Superior catalytic performance of non-stoichiometric solid solution Ce1 − xCuxO2 − δ supported copper catalysts used for CO preferential oxidation

• Non-stoichiometric Cu/Ce0.978Cu0.022O2 − δ catalyst is highly active for CO PROX.
• The temperatures for 50% and 100% CO conversion are only 73 °C and 115 °C.
• The selectivity of oxygen to CO2 can reach as high as 100% at full CO conversion.
• Ce1 − xCuxO2 − δ solid solution remarkably promotes the reducibility of the catalysts.
• Cu+ and Cu0 are the main active sites for CO and H2 oxidation, respectively.

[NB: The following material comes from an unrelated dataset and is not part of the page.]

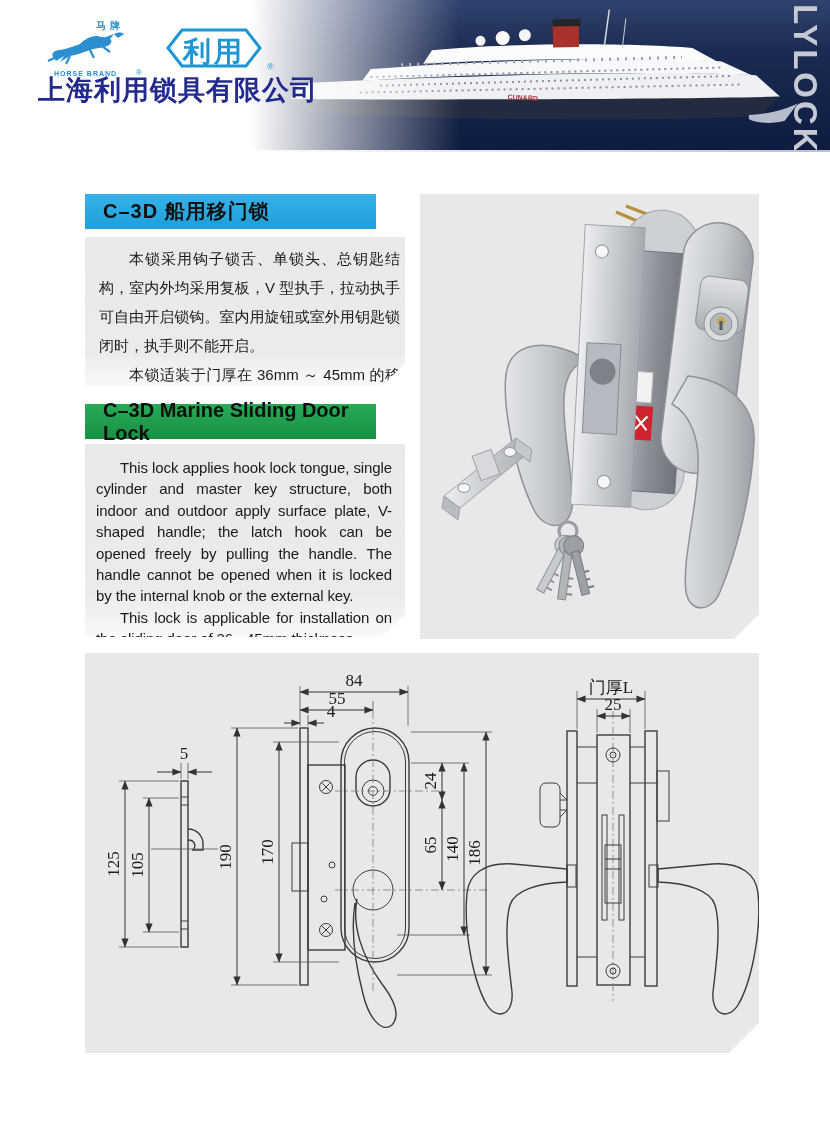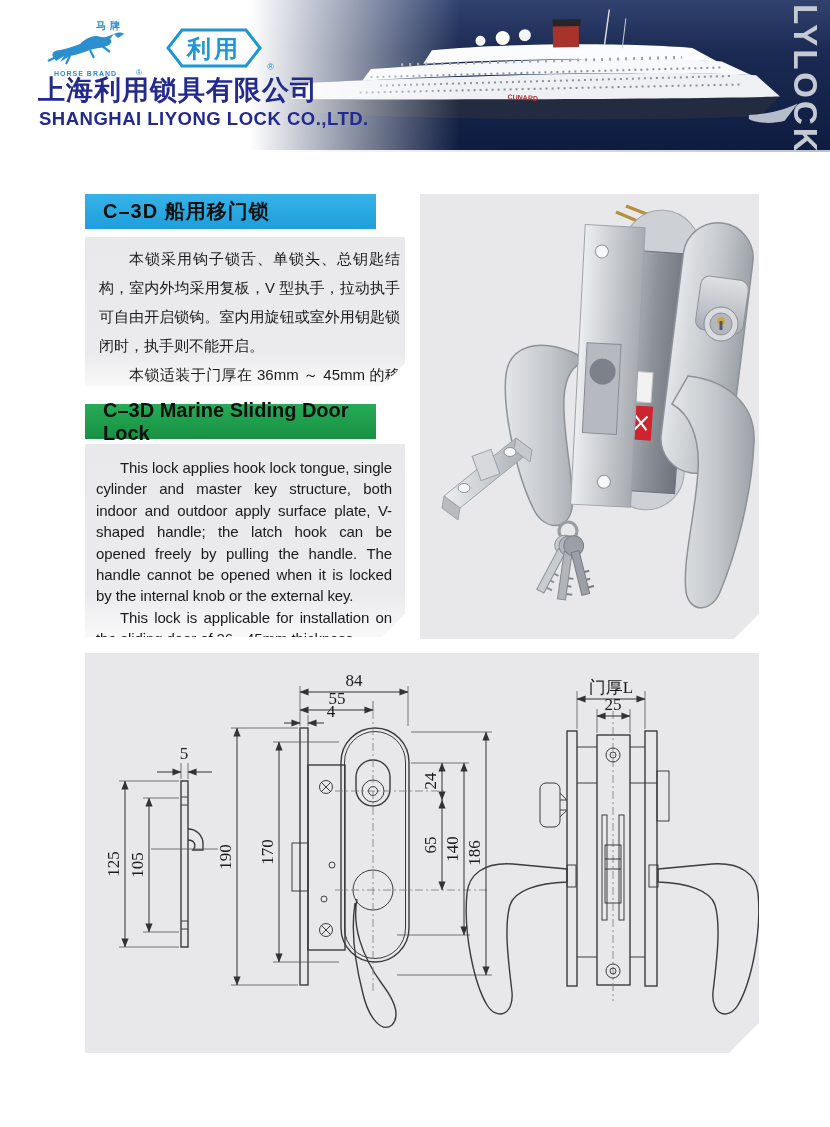"利用" .liyong-text { font-size: 24px -> 28px }
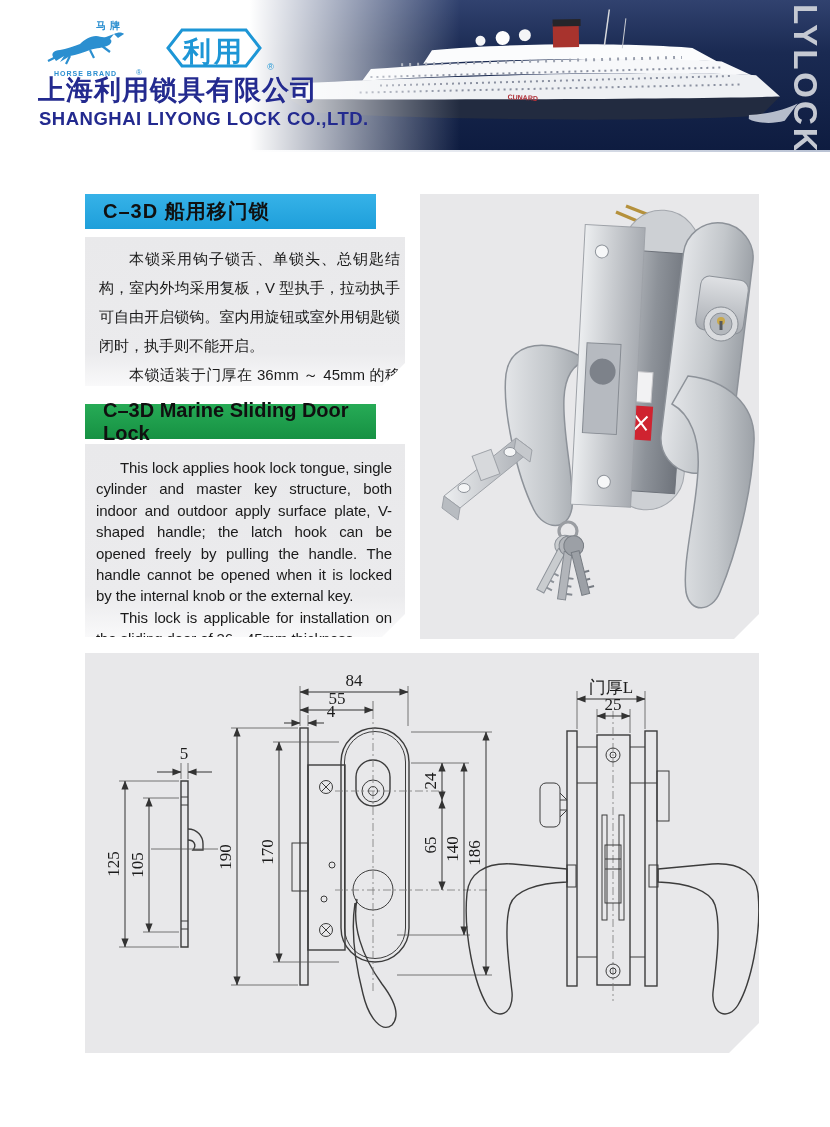"SHANGHAI LIYONG LOCK CO.,LTD." div.company-en { html: <div>SHANGHAI LIYONG LOCK CO.,LTD.</div> -> none }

A series of Ce1 − xCuxO2 − δ non-stoichiometric solid solutions and their supported copper catalysts CuO/Ce1 − xCuxO2 − δ (x = 0, 0.005, 0.022, 0.043) were prepared by co-precipitation and deposition–precipitation, respectively. The CuO/Ce1 − xCuxO2 − δ catalysts show high performance for CO preferential oxidation (CO PROX). Multiple techniques of N2 sorption (BET), XRD, Laser Raman spectroscopy (LRS), HRTEM, H2-TPR, O2-TPO, N2O chemisorption and in-situ DRIFTS were used for catalyst characterization. The results of XRD, LRS and H2-TPR conformably indicate that a small amount of Cu2 + ions can be incorporated into the lattice of CeO2, forming non-stoichiometric solid solutions Ce1 − xCuxO2 − δ, which shows much better reducibility than pure CeO2. The supported CuO/Ce1 − xCuxO2 − δ catalysts exhibit remarkably enhanced activity for CO PROX as compared with CuO/CeO2, especially the catalyst CuO/Ce0.978Cu0.022O2 − δ containing 15% Cu, which displays the best CO PROX performance, showing not only the lowest temperature (115 °C) for CO total conversion, but also the 100% selectivity of O2 to CO2 at this temperature. Several aspects including the presence of more oxygen vacancies, the improved reducibility, and stronger capability for CO chemisorption of this catalyst account well for its superior performance for CO PROX. Based upon the in-situ DRIFTS study, it is revealed that Cu+ is the main active site for CO oxidation, while Cu0 is more active for H2 activation and oxidation.